*TASK OBJECTIVE*.
Please reproduce the data in its entirety, word for word.

*SUPPLIED RECORDS*.

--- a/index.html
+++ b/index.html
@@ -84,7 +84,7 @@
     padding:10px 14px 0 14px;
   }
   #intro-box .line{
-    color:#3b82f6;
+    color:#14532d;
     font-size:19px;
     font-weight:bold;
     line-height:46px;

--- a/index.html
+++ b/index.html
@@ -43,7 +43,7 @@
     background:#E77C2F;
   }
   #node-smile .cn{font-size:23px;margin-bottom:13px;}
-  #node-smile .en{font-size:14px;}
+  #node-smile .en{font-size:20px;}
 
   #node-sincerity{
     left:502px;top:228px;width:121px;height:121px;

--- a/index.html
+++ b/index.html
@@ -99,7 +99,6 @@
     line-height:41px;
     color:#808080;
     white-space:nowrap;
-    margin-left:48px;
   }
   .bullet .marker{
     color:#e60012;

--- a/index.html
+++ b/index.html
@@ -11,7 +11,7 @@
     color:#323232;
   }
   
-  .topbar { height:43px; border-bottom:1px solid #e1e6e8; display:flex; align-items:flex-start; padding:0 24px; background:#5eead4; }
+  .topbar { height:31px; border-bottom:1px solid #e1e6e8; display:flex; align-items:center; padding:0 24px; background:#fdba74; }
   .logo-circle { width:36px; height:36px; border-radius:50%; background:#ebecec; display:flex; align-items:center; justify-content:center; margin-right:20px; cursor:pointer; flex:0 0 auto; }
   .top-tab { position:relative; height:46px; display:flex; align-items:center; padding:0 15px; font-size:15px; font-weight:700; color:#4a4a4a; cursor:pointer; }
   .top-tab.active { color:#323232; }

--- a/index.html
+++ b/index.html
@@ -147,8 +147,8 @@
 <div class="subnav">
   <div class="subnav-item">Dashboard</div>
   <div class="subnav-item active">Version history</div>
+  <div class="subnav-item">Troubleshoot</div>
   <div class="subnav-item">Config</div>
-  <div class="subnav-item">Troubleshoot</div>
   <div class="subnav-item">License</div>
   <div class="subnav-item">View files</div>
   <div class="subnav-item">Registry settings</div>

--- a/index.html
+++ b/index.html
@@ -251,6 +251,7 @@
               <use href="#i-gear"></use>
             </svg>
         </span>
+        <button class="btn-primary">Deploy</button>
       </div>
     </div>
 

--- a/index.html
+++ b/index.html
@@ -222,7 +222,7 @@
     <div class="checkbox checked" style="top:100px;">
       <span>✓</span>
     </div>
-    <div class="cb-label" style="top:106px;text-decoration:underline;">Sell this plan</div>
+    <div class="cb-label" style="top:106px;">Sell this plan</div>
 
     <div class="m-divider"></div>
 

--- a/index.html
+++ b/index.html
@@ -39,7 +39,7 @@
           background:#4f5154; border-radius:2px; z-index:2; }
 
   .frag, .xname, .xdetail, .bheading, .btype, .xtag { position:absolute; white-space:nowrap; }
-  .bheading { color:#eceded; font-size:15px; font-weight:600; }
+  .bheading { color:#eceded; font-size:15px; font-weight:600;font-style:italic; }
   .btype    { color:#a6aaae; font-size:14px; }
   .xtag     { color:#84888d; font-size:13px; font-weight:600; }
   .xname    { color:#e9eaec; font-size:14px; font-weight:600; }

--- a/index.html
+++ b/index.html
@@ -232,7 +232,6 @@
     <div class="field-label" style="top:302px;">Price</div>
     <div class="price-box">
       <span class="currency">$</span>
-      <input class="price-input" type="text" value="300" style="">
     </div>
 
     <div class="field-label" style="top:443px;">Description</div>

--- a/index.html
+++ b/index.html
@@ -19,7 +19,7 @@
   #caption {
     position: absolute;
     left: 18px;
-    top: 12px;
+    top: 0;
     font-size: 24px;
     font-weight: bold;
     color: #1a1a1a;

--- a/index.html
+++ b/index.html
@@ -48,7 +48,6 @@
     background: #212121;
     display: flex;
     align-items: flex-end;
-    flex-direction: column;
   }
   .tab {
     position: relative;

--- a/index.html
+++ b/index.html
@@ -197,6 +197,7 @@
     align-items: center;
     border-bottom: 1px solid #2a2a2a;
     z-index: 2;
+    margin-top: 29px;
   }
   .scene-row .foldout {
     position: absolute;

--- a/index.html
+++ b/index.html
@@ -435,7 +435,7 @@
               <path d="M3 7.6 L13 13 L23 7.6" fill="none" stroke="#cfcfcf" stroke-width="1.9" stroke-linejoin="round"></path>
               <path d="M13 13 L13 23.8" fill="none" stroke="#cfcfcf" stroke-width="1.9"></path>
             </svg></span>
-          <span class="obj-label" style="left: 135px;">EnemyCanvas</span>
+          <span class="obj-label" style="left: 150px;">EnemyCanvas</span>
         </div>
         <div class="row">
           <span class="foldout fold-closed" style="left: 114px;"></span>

*OUTPUT FOR THIS TASK*.
--- a/index.html
+++ b/index.html
@@ -84,7 +84,7 @@
     padding:10px 14px 0 14px;
   }
   #intro-box .line{
-    color:#3b82f6;
+    color:#14532d;
     font-size:19px;
     font-weight:bold;
     line-height:46px;

--- a/index.html
+++ b/index.html
@@ -43,7 +43,7 @@
     background:#E77C2F;
   }
   #node-smile .cn{font-size:23px;margin-bottom:13px;}
-  #node-smile .en{font-size:14px;}
+  #node-smile .en{font-size:20px;}
 
   #node-sincerity{
     left:502px;top:228px;width:121px;height:121px;

--- a/index.html
+++ b/index.html
@@ -99,7 +99,6 @@
     line-height:41px;
     color:#808080;
     white-space:nowrap;
-    margin-left:48px;
   }
   .bullet .marker{
     color:#e60012;

--- a/index.html
+++ b/index.html
@@ -11,7 +11,7 @@
     color:#323232;
   }
   
-  .topbar { height:43px; border-bottom:1px solid #e1e6e8; display:flex; align-items:flex-start; padding:0 24px; background:#5eead4; }
+  .topbar { height:31px; border-bottom:1px solid #e1e6e8; display:flex; align-items:center; padding:0 24px; background:#fdba74; }
   .logo-circle { width:36px; height:36px; border-radius:50%; background:#ebecec; display:flex; align-items:center; justify-content:center; margin-right:20px; cursor:pointer; flex:0 0 auto; }
   .top-tab { position:relative; height:46px; display:flex; align-items:center; padding:0 15px; font-size:15px; font-weight:700; color:#4a4a4a; cursor:pointer; }
   .top-tab.active { color:#323232; }

--- a/index.html
+++ b/index.html
@@ -147,8 +147,8 @@
 <div class="subnav">
   <div class="subnav-item">Dashboard</div>
   <div class="subnav-item active">Version history</div>
+  <div class="subnav-item">Troubleshoot</div>
   <div class="subnav-item">Config</div>
-  <div class="subnav-item">Troubleshoot</div>
   <div class="subnav-item">License</div>
   <div class="subnav-item">View files</div>
   <div class="subnav-item">Registry settings</div>

--- a/index.html
+++ b/index.html
@@ -251,6 +251,7 @@
               <use href="#i-gear"></use>
             </svg>
         </span>
+        <button class="btn-primary">Deploy</button>
       </div>
     </div>
 

--- a/index.html
+++ b/index.html
@@ -222,7 +222,7 @@
     <div class="checkbox checked" style="top:100px;">
       <span>✓</span>
     </div>
-    <div class="cb-label" style="top:106px;text-decoration:underline;">Sell this plan</div>
+    <div class="cb-label" style="top:106px;">Sell this plan</div>
 
     <div class="m-divider"></div>
 

--- a/index.html
+++ b/index.html
@@ -39,7 +39,7 @@
           background:#4f5154; border-radius:2px; z-index:2; }
 
   .frag, .xname, .xdetail, .bheading, .btype, .xtag { position:absolute; white-space:nowrap; }
-  .bheading { color:#eceded; font-size:15px; font-weight:600; }
+  .bheading { color:#eceded; font-size:15px; font-weight:600;font-style:italic; }
   .btype    { color:#a6aaae; font-size:14px; }
   .xtag     { color:#84888d; font-size:13px; font-weight:600; }
   .xname    { color:#e9eaec; font-size:14px; font-weight:600; }

--- a/index.html
+++ b/index.html
@@ -232,7 +232,6 @@
     <div class="field-label" style="top:302px;">Price</div>
     <div class="price-box">
       <span class="currency">$</span>
-      <input class="price-input" type="text" value="300" style="">
     </div>
 
     <div class="field-label" style="top:443px;">Description</div>

--- a/index.html
+++ b/index.html
@@ -19,7 +19,7 @@
   #caption {
     position: absolute;
     left: 18px;
-    top: 12px;
+    top: 0;
     font-size: 24px;
     font-weight: bold;
     color: #1a1a1a;

--- a/index.html
+++ b/index.html
@@ -48,7 +48,6 @@
     background: #212121;
     display: flex;
     align-items: flex-end;
-    flex-direction: column;
   }
   .tab {
     position: relative;

--- a/index.html
+++ b/index.html
@@ -197,6 +197,7 @@
     align-items: center;
     border-bottom: 1px solid #2a2a2a;
     z-index: 2;
+    margin-top: 29px;
   }
   .scene-row .foldout {
     position: absolute;

--- a/index.html
+++ b/index.html
@@ -435,7 +435,7 @@
               <path d="M3 7.6 L13 13 L23 7.6" fill="none" stroke="#cfcfcf" stroke-width="1.9" stroke-linejoin="round"></path>
               <path d="M13 13 L13 23.8" fill="none" stroke="#cfcfcf" stroke-width="1.9"></path>
             </svg></span>
-          <span class="obj-label" style="left: 135px;">EnemyCanvas</span>
+          <span class="obj-label" style="left: 150px;">EnemyCanvas</span>
         </div>
         <div class="row">
           <span class="foldout fold-closed" style="left: 114px;"></span>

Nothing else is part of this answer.